PHILADELPHIA (FRONTLINE MEDICAL NEWS) – How a patient reacts to postoperative pain and how the pain progresses or regresses can be key predictors for 30-day hospital readmissions and emergency department visits after hospital discharge, according to an analysis of more than 200,000 operations in a national database.

“Surgical readmissions, as we all know, have come under increased scrutiny, because they are associated with both increased costs and resource utilization, and preventable readmissions are thought to account for up to 17% of all hospital payments, resulting in a cost average of $13,433 per readmission,” Mary T. Hawn, MD, FACS , of Stanford (Calif.) University said in reporting results of the study. That estimate is based on Medicare data on 3.9 million readmissions in 2013. The study findings were reported at the annual meeting of the American Surgical Association.

The study sample included 211,213 operations in the Veterans Affairs Surgical Quality Improvement Program during 2008-2014, 45% of which were orthopedic in nature, 37% general, and 18% vascular. The overall 30-day unplanned readmission rate was 10.8% and the 30-day ED utilization rate was 14.2%, Dr. Hawn said.

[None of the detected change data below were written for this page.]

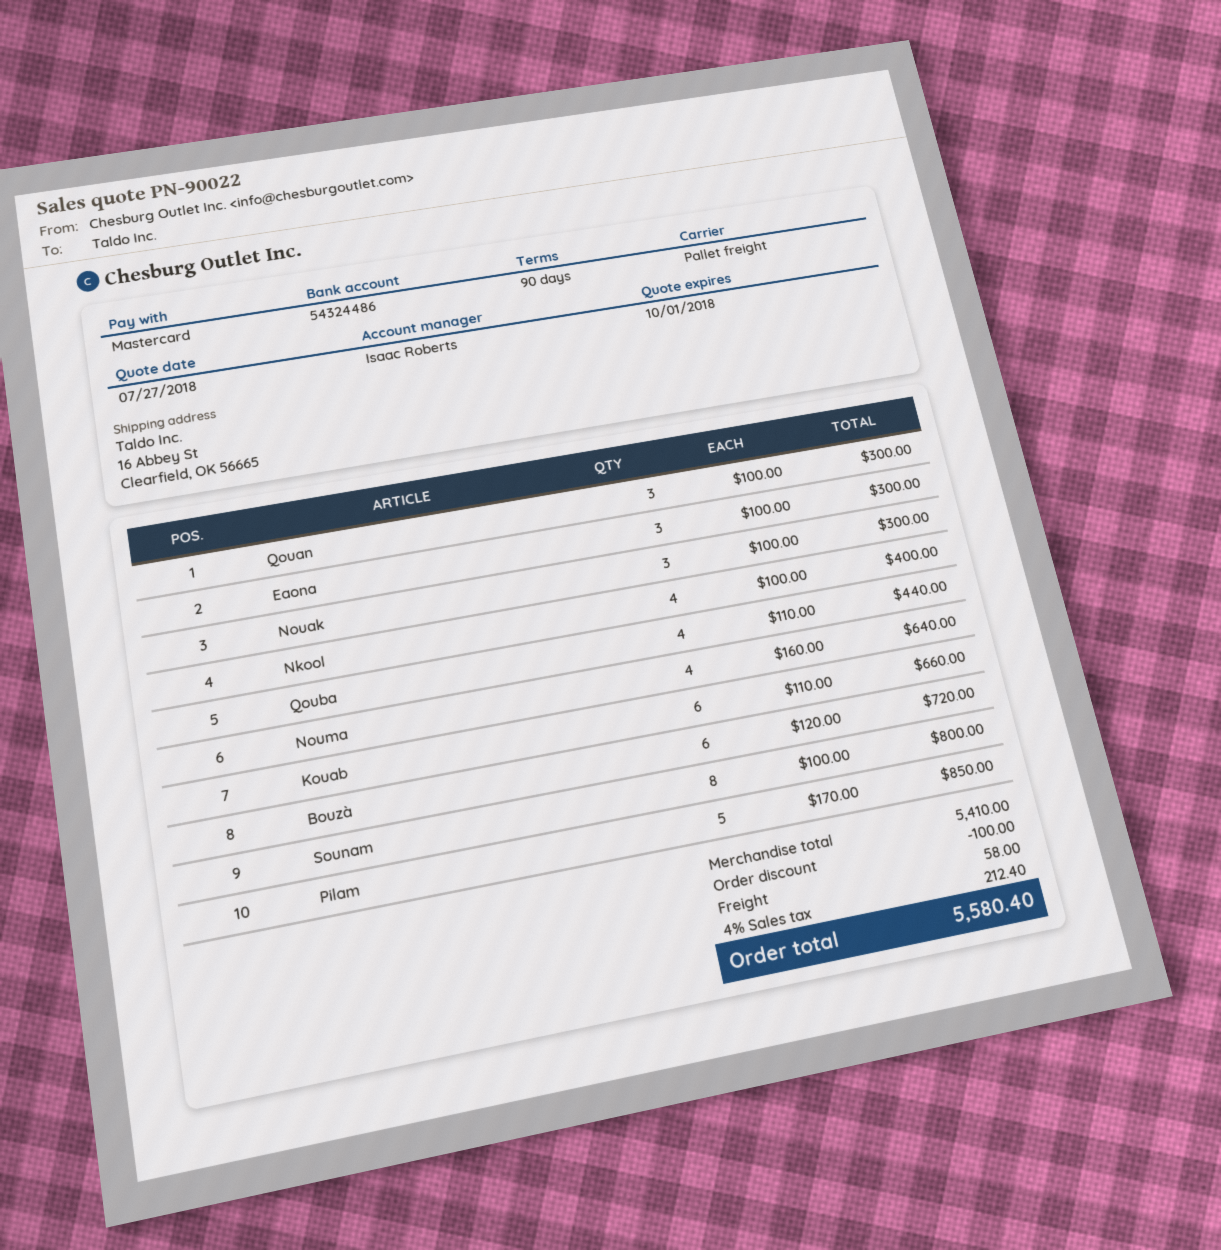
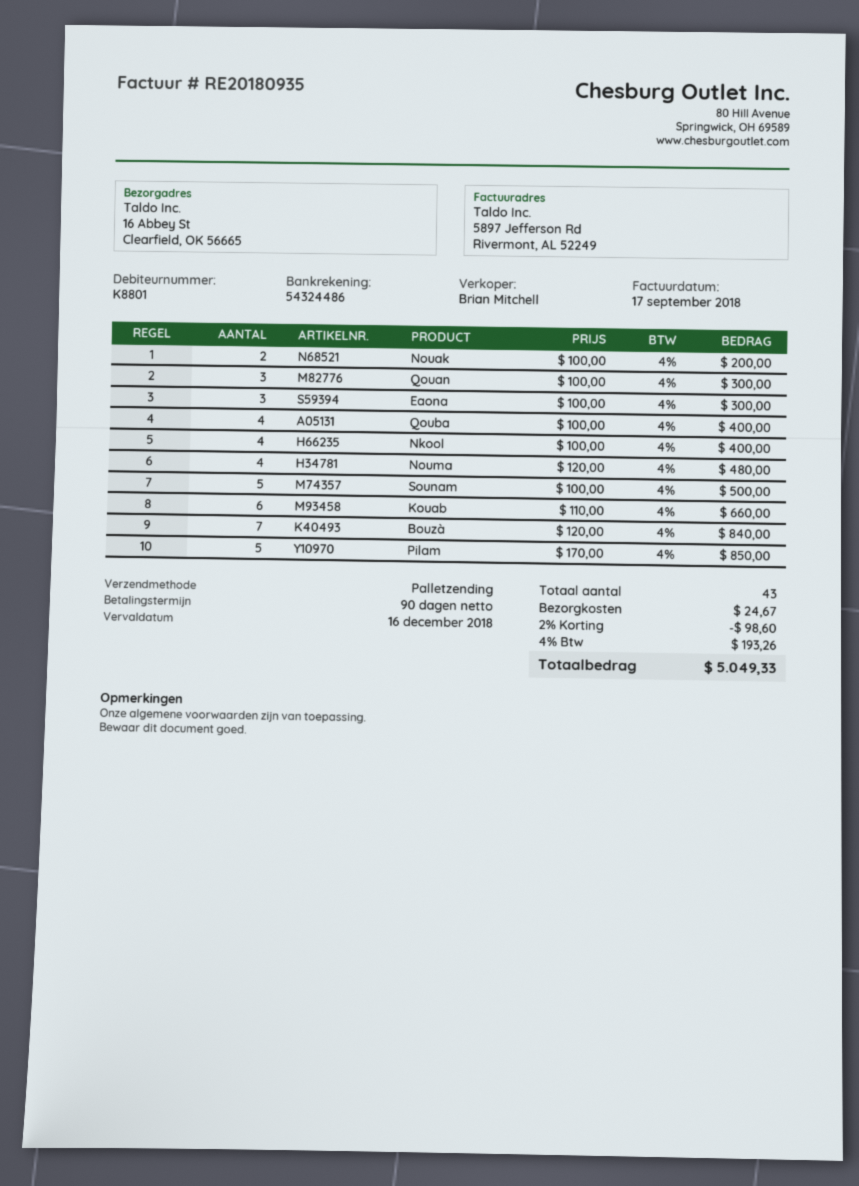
sales rep: Isaac Roberts -> Brian Mitchell
Nouak: 3 x 100.00 = 300.00 -> 2 x 100.00 = 200.00
Qouba: 4 x 110.00 = 440.00 -> 4 x 100.00 = 400.00
Nouma: 4 x 160.00 = 640.00 -> 4 x 120.00 = 480.00
Bouzà: 6 x 120.00 = 720.00 -> 7 x 120.00 = 840.00
Sounam: 8 x 100.00 = 800.00 -> 5 x 100.00 = 500.00
discount: 100.00 -> 98.60
shipping: 58.00 -> 24.67
tax: 4% = 212.40 -> 4% = 193.26
total: 5580.40 -> 5049.33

The study identified six distinct postoperative inpatient pain trajectories based on postop pain scores: persistently low (4.5%); mild to low (9%); persistently mild (15.3%); moderate to low (12.1%); persistently moderate (40.2%); and persistently high (18.9%). One of the study objectives, Dr. Hawn said, “was to see if we could identify patterns of postoperative pain trajectories in a surgical cohort, and to describe these subpopulations by their trajectories, and then to determine whether there was an association with postdischarge health care utilization.” The hypothesis was that inpatient postoperative pain trajectory would be associated with 30-day readmission and ED visits as well as postop complications, Dr. Hawn added.

Patients with high pain trajectories had highest rates of postdischarge readmission and ED visits, 14.4% and 16.3%, respectively, Dr. Hawn said.

“Patients in the low-pain categories were more likely to undergo general and vascular procedures compared to orthopedic procedures in the high-pain categories,” Dr. Hawn said. “In the low-pain categories, they were older and less likely to be female. They were less likely to have independent functional status whereas patients in the high-pain category had a 26% prevalence of preoperative diagnosis of depression.”

Those in the high-pain category had a 1.5 times greater risk of an unplanned readmission and a 4 times greater risk in pain-related readmission, according to an odds ratio analysis of the data.

“As for the prevalence of our outcomes, 10.7% had an unplanned readmission. A total of 1.5% from the overall cohort had a pain-related readmission, 8.6% had an emergency visit within 30 days of discharge that did not result in a readmission, and 4.4% had at least one postdischarge complication,” Dr. Hawn said.

In his discussion, Clifford Y. Ko, MD, FACS , of the University of California, Los Angeles, asked what was the take-home for surgeons managing patients postoperatively in the era of the opioid epidemic. “For these types of patients, we need to get our colleagues, the pain specialists, involved much earlier,” Dr. Hawn said. “We need to rethink that strategy of treating the pain-score number. And I think there’s been so much national attention to this that we will stop focusing on that number as a measure of quality of care and patient satisfaction. Those are some trends we’ll see in the future.”

Neither Dr. Hawn nor Dr. Ko reported any financial disclosures

The complete manuscript of this study and its presentation at the American Surgical Association’s 137th Annual Meeting, April 2017, in Philadelphia, is anticipated to be published in the Annals of Surgery pending editorial review.